The Technocratic Critique
Charles Marohn of Strong Towns offers broader criticism, comparing Thompson and Klein's book to past technocratic initiatives—1950s "Planning for Permanence," 1990s financial "modernization," each promising prosperity through expert management.
These share "the conviction that structural complexity can be overridden by technocratic clarity."
This critique identifies patterns but may miss distinctions. Kosloff's vision explicitly includes democratic feedback—balancing Hamiltonian ambition with Jeffersonian humility. When Thompson states "stories are for children," he's expressing a different view about the role of narrative in policy legitimacy.
Political Reality vs Political Theory
The 2024 election results tested competing abundance visions against Kosloff's concern about "an era where people are backlashing against oligarchy."
What Lost:
Democrats hemorrhaged non-white working-class voters
The least politically engaged swung hardest against incumbents
If only 2022 midterm voters had voted, Harris would have won
Technocratic messaging about "removing bottlenecks" showed no positive movement
What Won:
Defending local interests against corporate power (as verbally championed by Gluesenkamp Perez and Golden)
Candidates emphasizing tangible, immediate benefits
Clear villains and clear actions
Politicians who live in their communities
The results validate concerns about technocratic abundance failing to address anti-oligarch sentiment. Voters rejected abstract efficiency arguments while rewarding concrete protection and delivery.
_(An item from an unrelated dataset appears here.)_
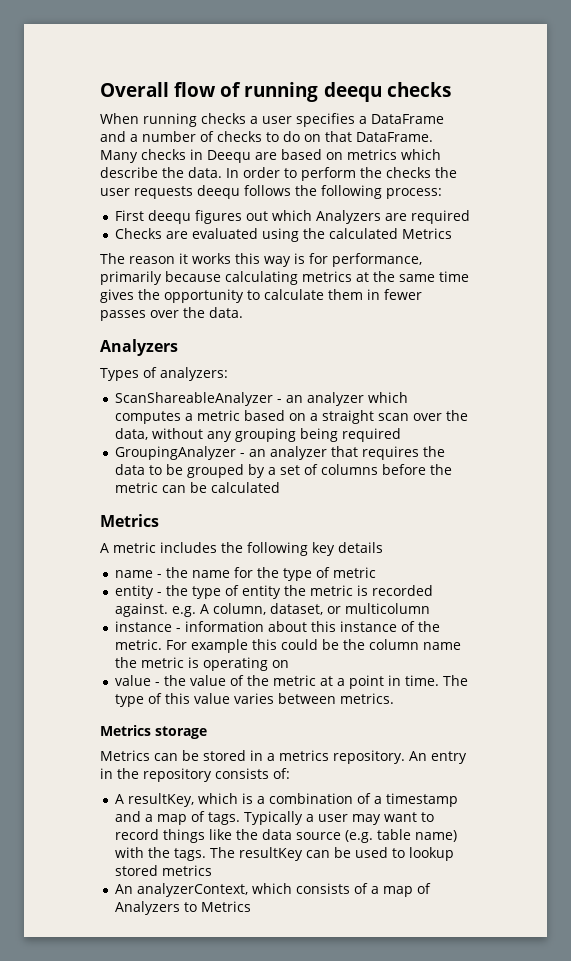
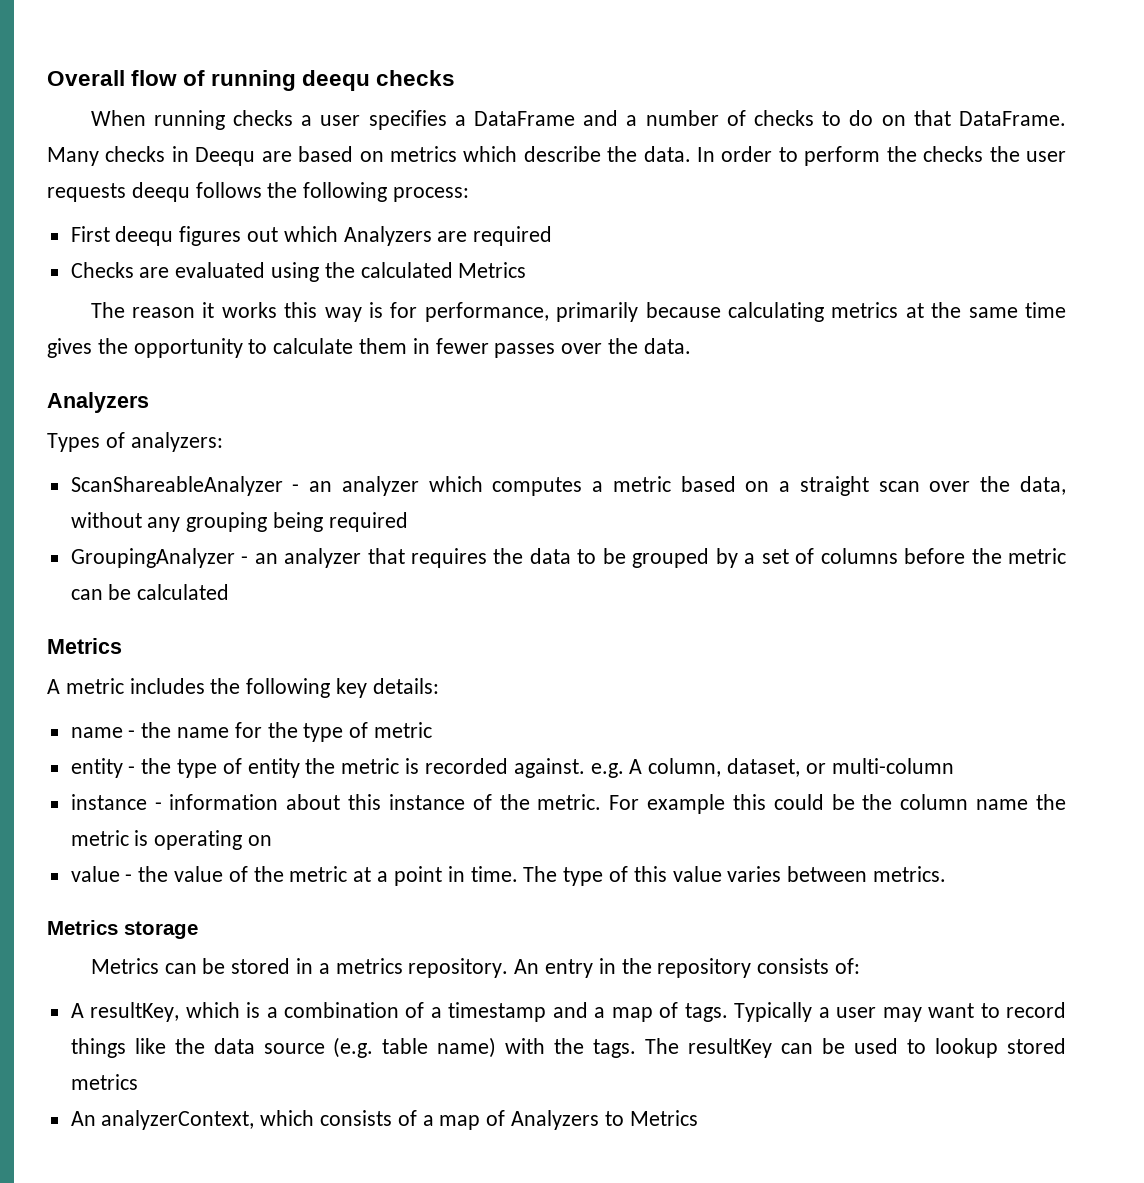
[338,542,383,553] details -> [372,678,439,694] details:
[345,603,431,614] multicolumn -> [831,758,954,774] multi-column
Patterns across levels reveal how different abundance interpretations perform. Defensive positioning creates messaging contradictions—whether in organizations avoiding tough choices or governors implementing austerity while preaching opportunity. Pure deregulation concentrates benefits upward. Institutional courtship of tech billionaires while imposing means-tested limits confirms voter suspicions about whose interests matter.
The vision least evident in practice, democratic delivery to abandoned communities, appears most successful electorally. Candidates channeling this approach, consciously or not, outperformed those offering technocratic solutions or defensive positioning. Whether party leaders recognize this pattern shapes the future of abundance politics and its competing camps.